(What you have to do): Could you please reproduce every record below exactly, leaving out the pictures?

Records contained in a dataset
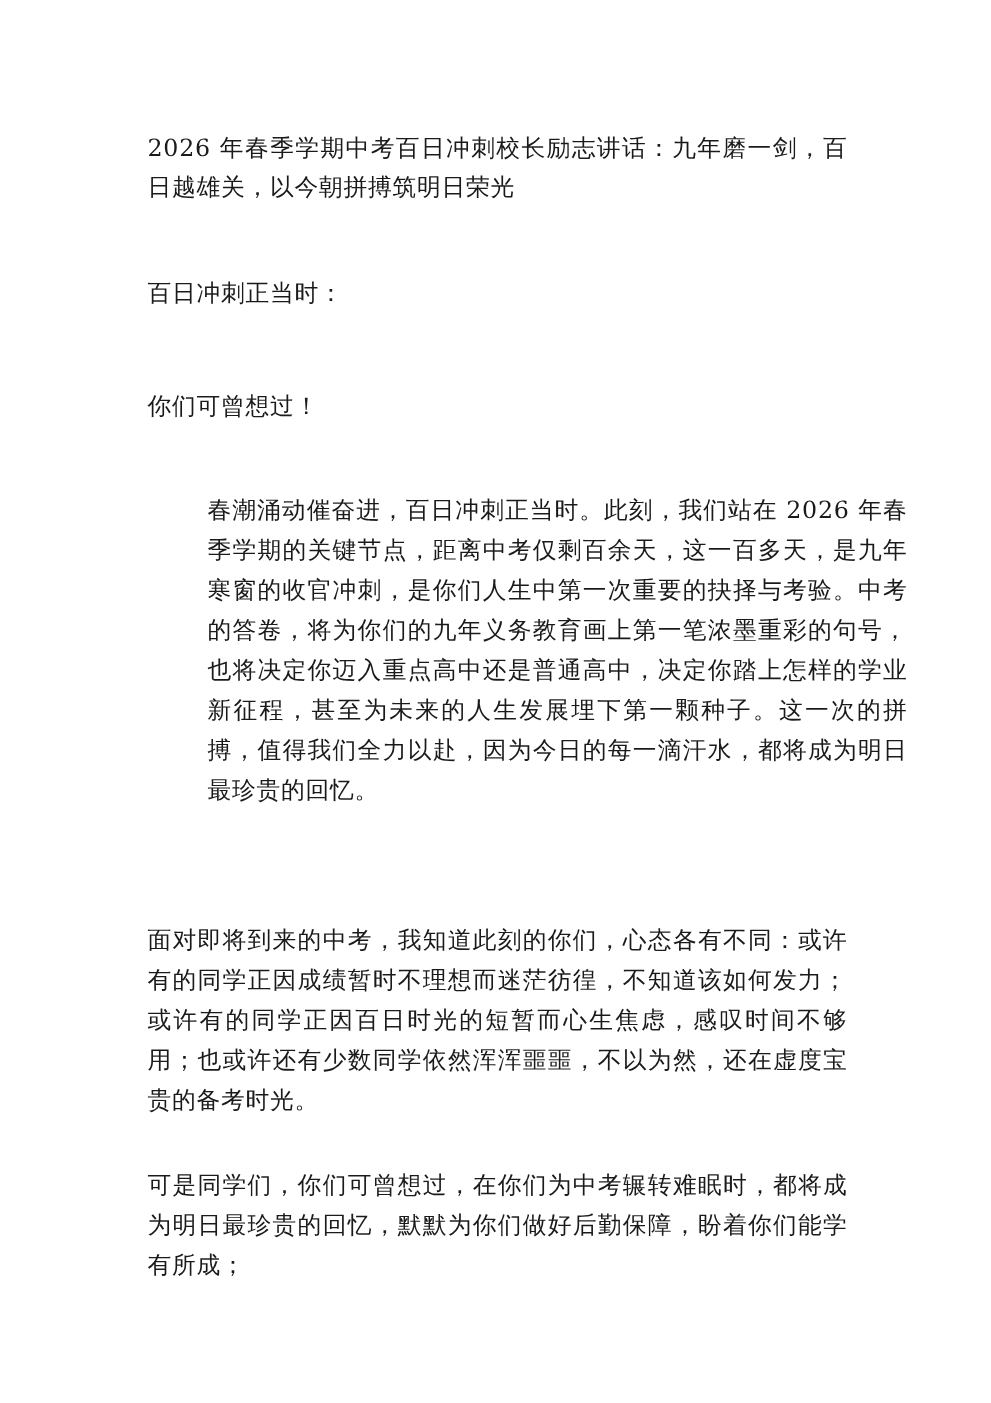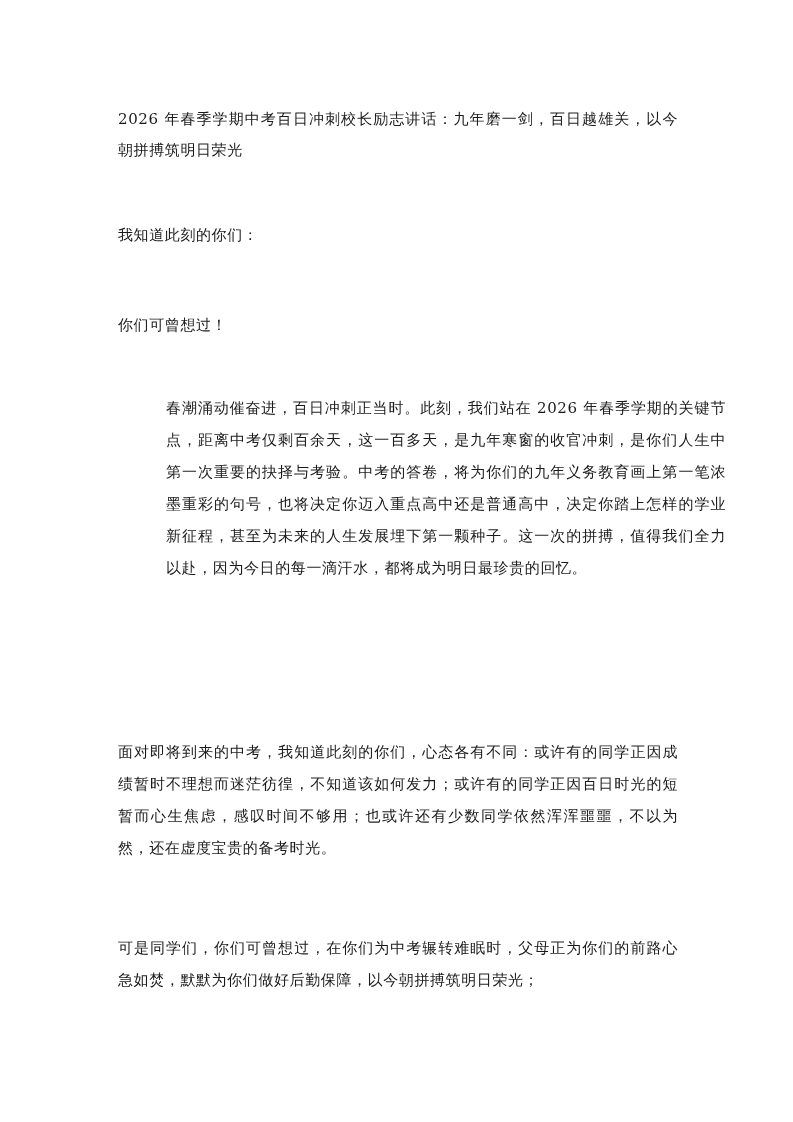"2026" .para { font-size: 15px -> 19px }
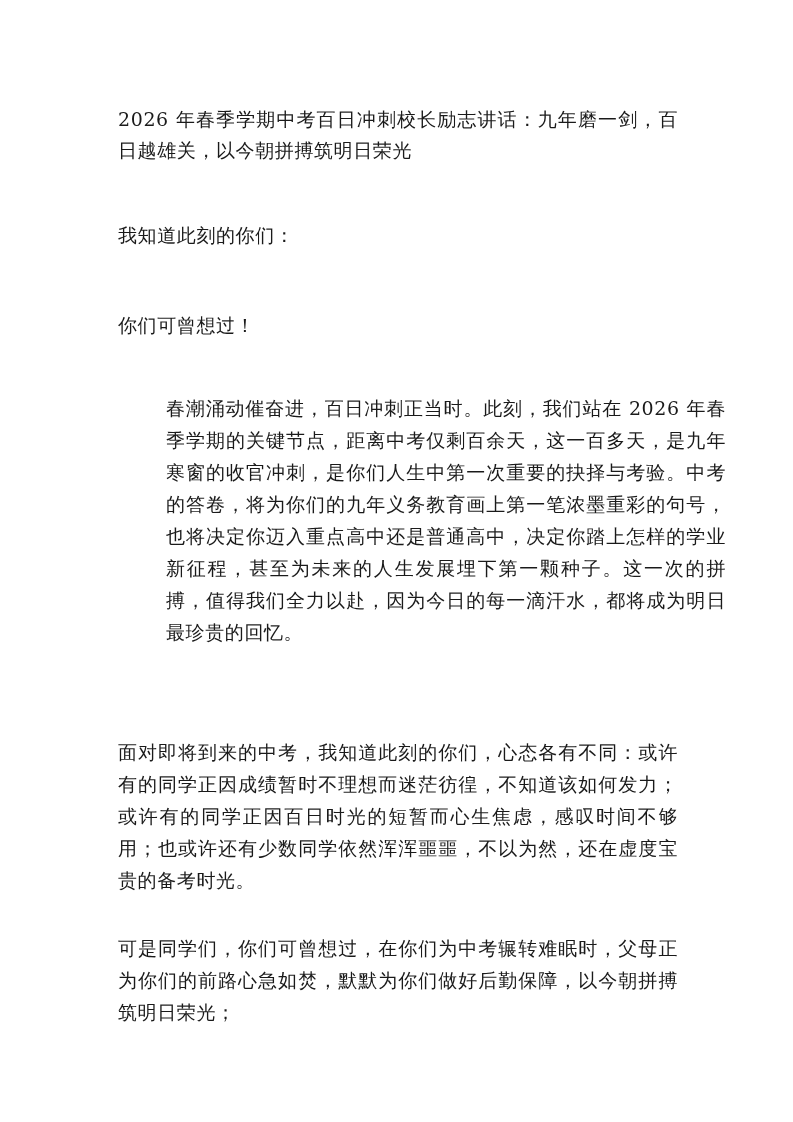"我知道此刻的你们：" p.para { text: 我知道此刻的你们 -> 百日冲刺正当时 }
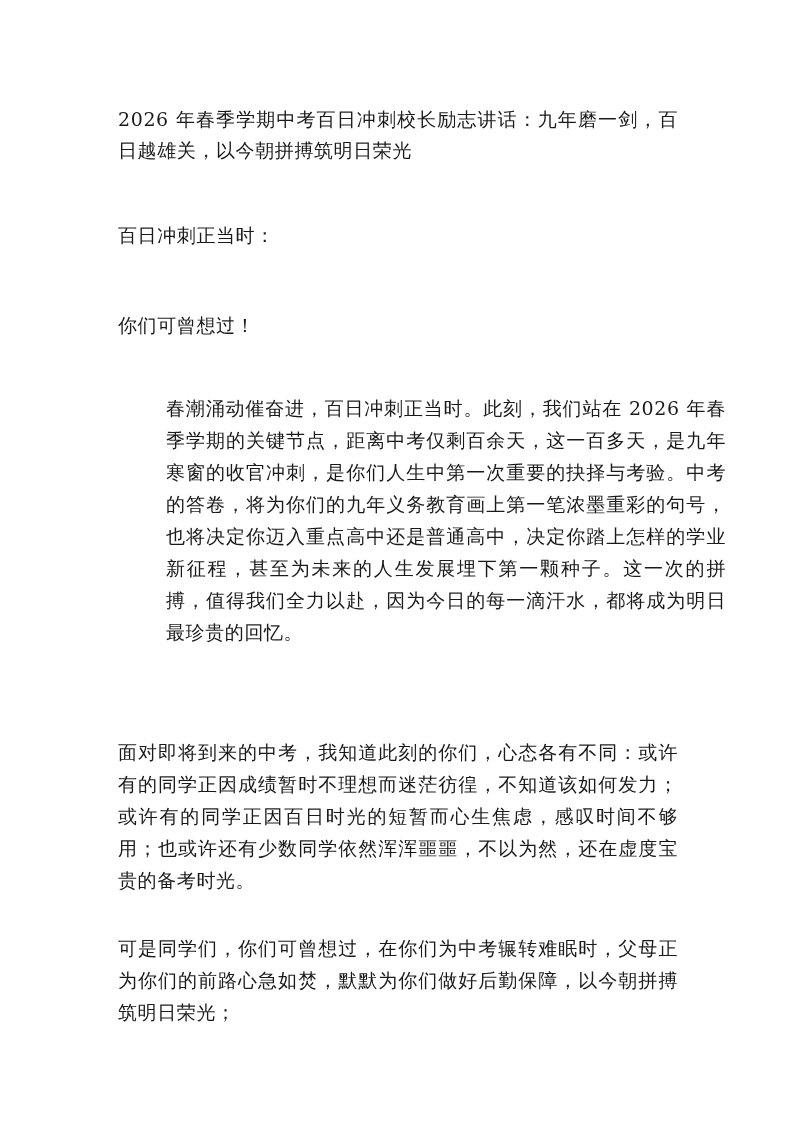"可是同学们，你们可曾想过，在你们为中考辗转难眠时，父母正为你们的前路心急如焚，默" p.para { text: 父母正为你们的前路心急如焚，默默为你们做好后勤保障，以今朝拼搏筑明日荣光 -> 都将成为明日最珍贵的回忆，默默为你们做好后勤保障，盼着你们能学有所成 }
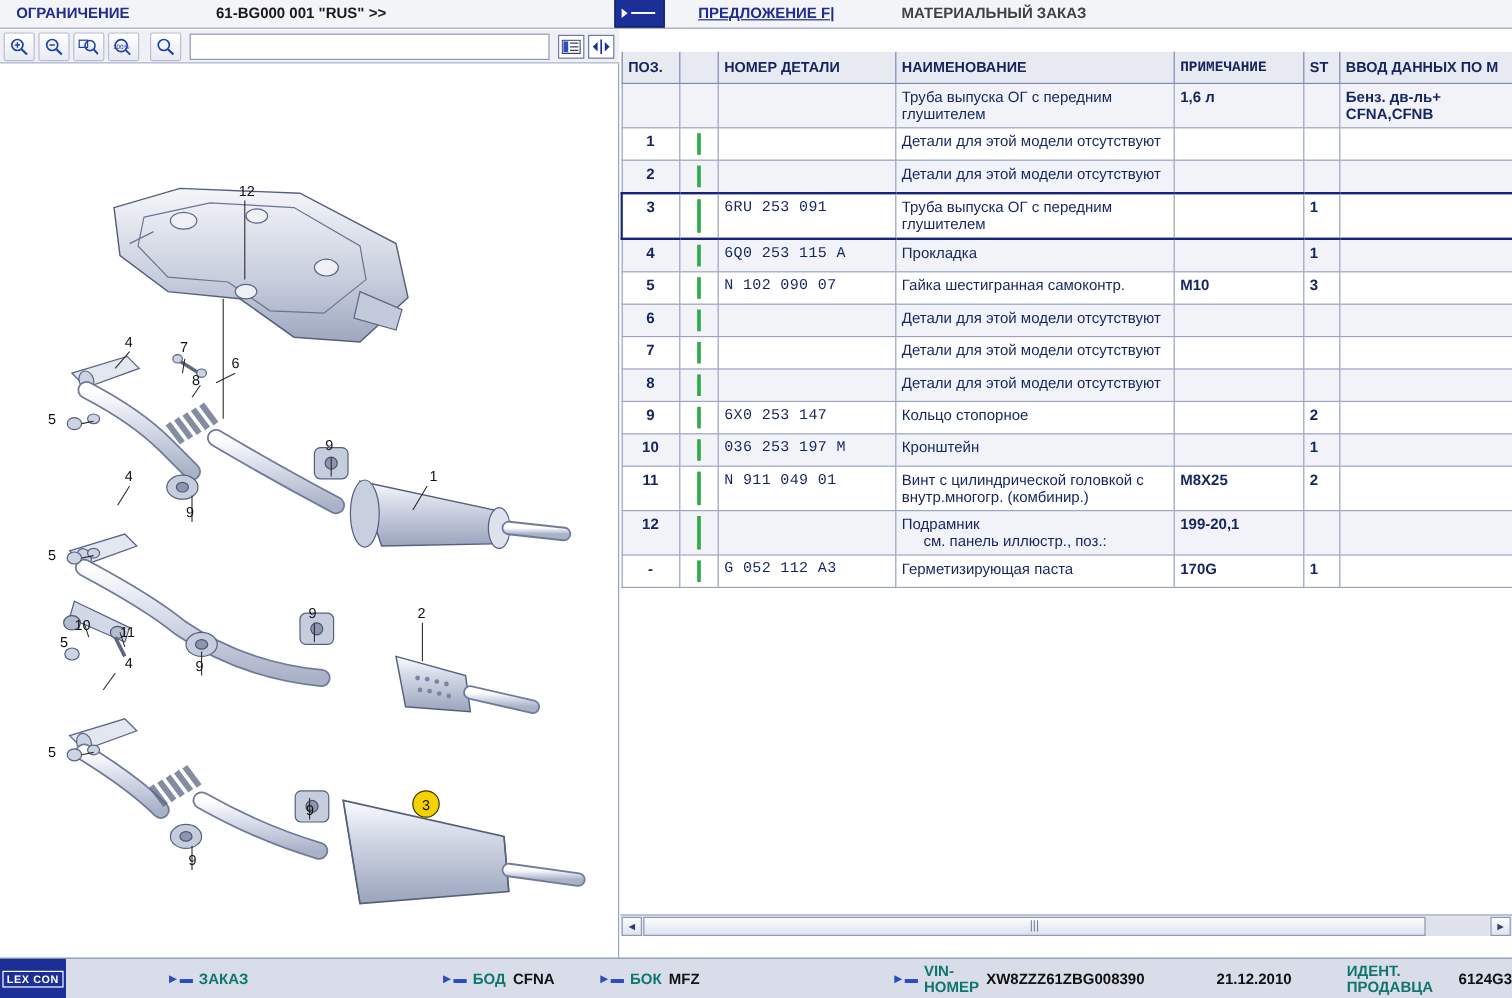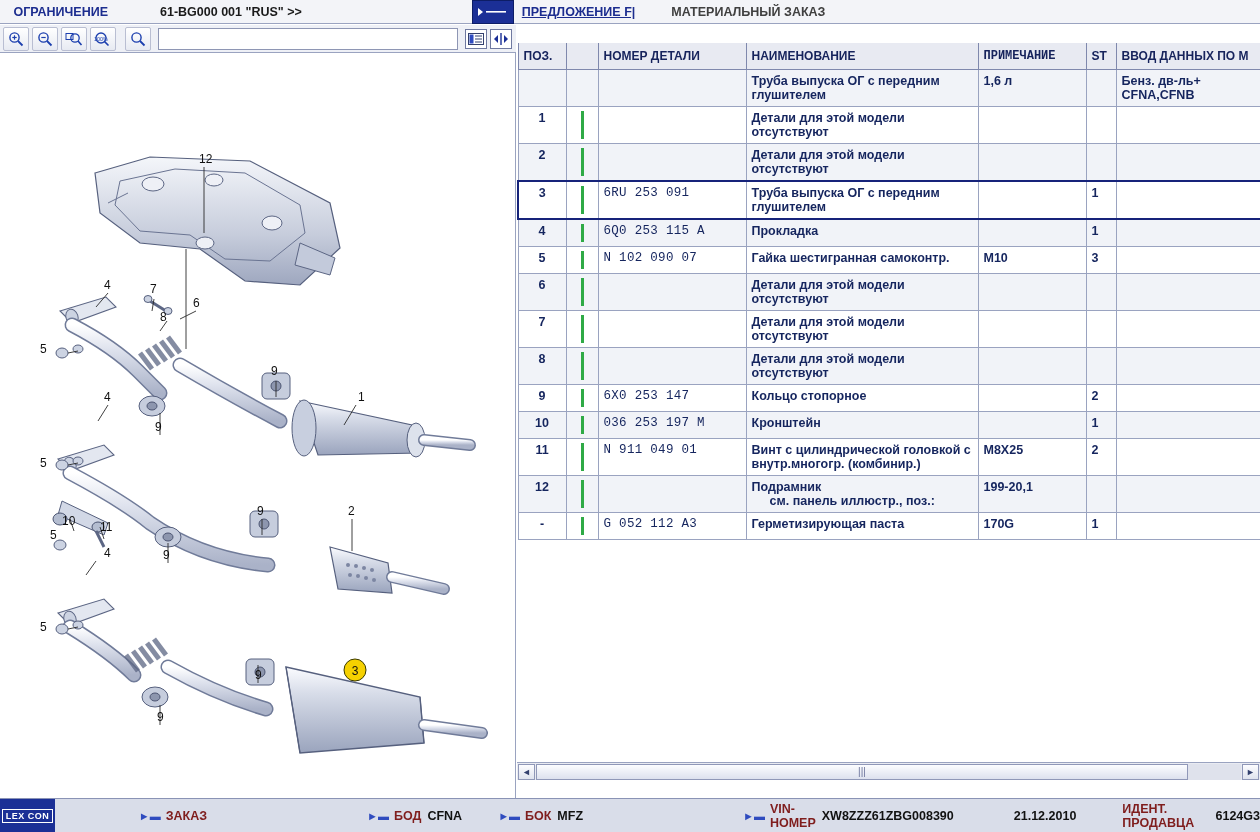"ОГРАНИЧЕНИЕ" .topbar { align-items: center -> flex-end; gap: none -> 20px }
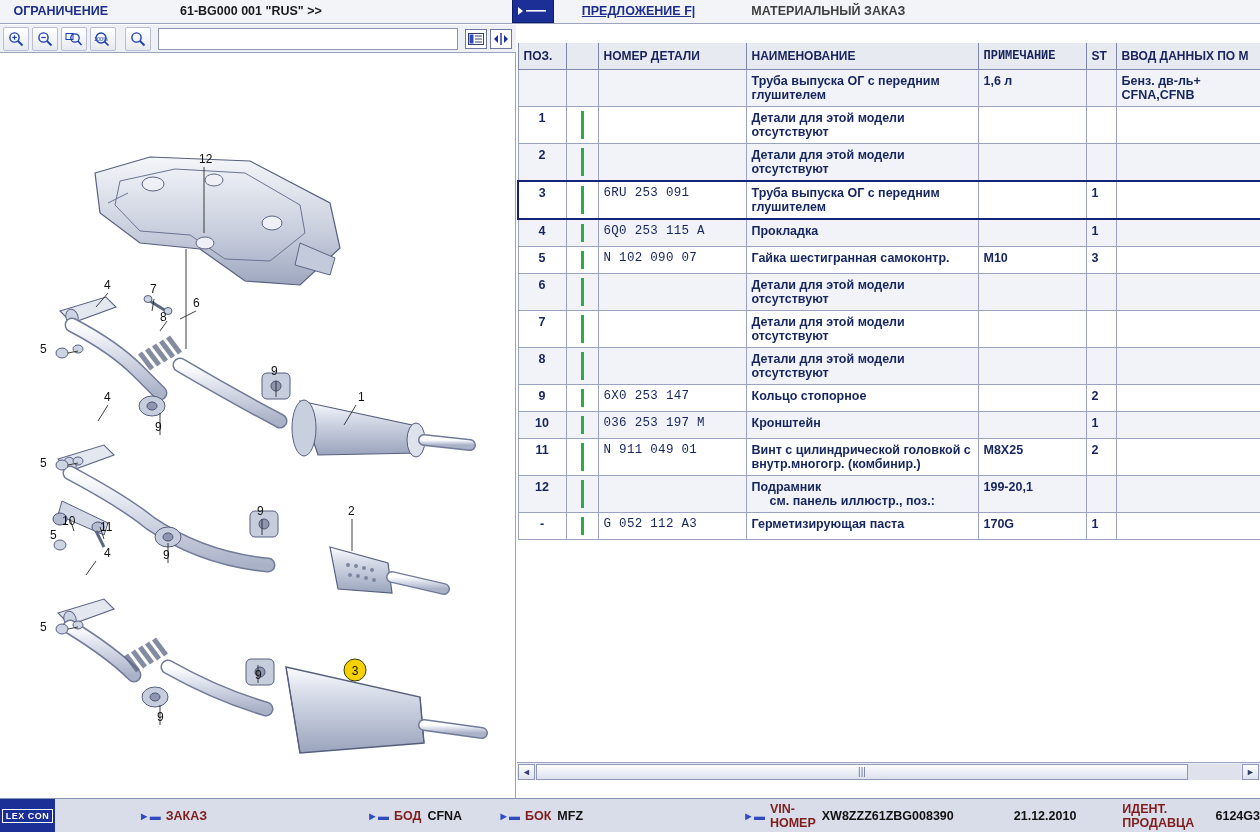"Труба выпуска ОГ с передним" td.c-name { font-weight: bold -> normal }
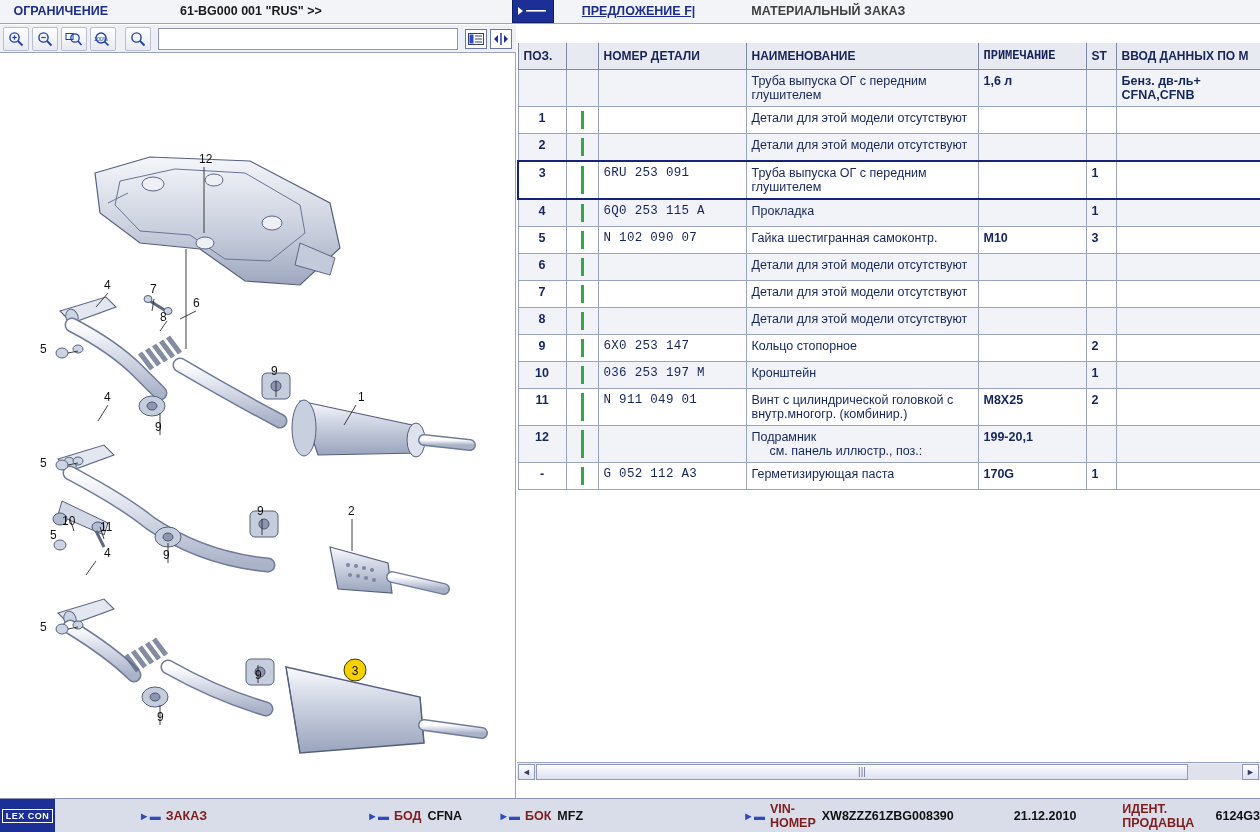"ЗАКАЗ" .bb-lbl { color: #7f1d1d -> #0f766e }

(Reply):
"2026" .para { font-size: 15px -> 19px }
"我知道此刻的你们：" p.para { text: 我知道此刻的你们 -> 百日冲刺正当时 }
"可是同学们，你们可曾想过，在你们为中考辗转难眠时，父母正为你们的前路心急如焚，默" p.para { text: 父母正为你们的前路心急如焚，默默为你们做好后勤保障，以今朝拼搏筑明日荣光 -> 都将成为明日最珍贵的回忆，默默为你们做好后勤保障，盼着你们能学有所成 }
"ОГРАНИЧЕНИЕ" .topbar { align-items: center -> flex-end; gap: none -> 20px }
"Труба выпуска ОГ с передним" td.c-name { font-weight: bold -> normal }
"ЗАКАЗ" .bb-lbl { color: #7f1d1d -> #0f766e }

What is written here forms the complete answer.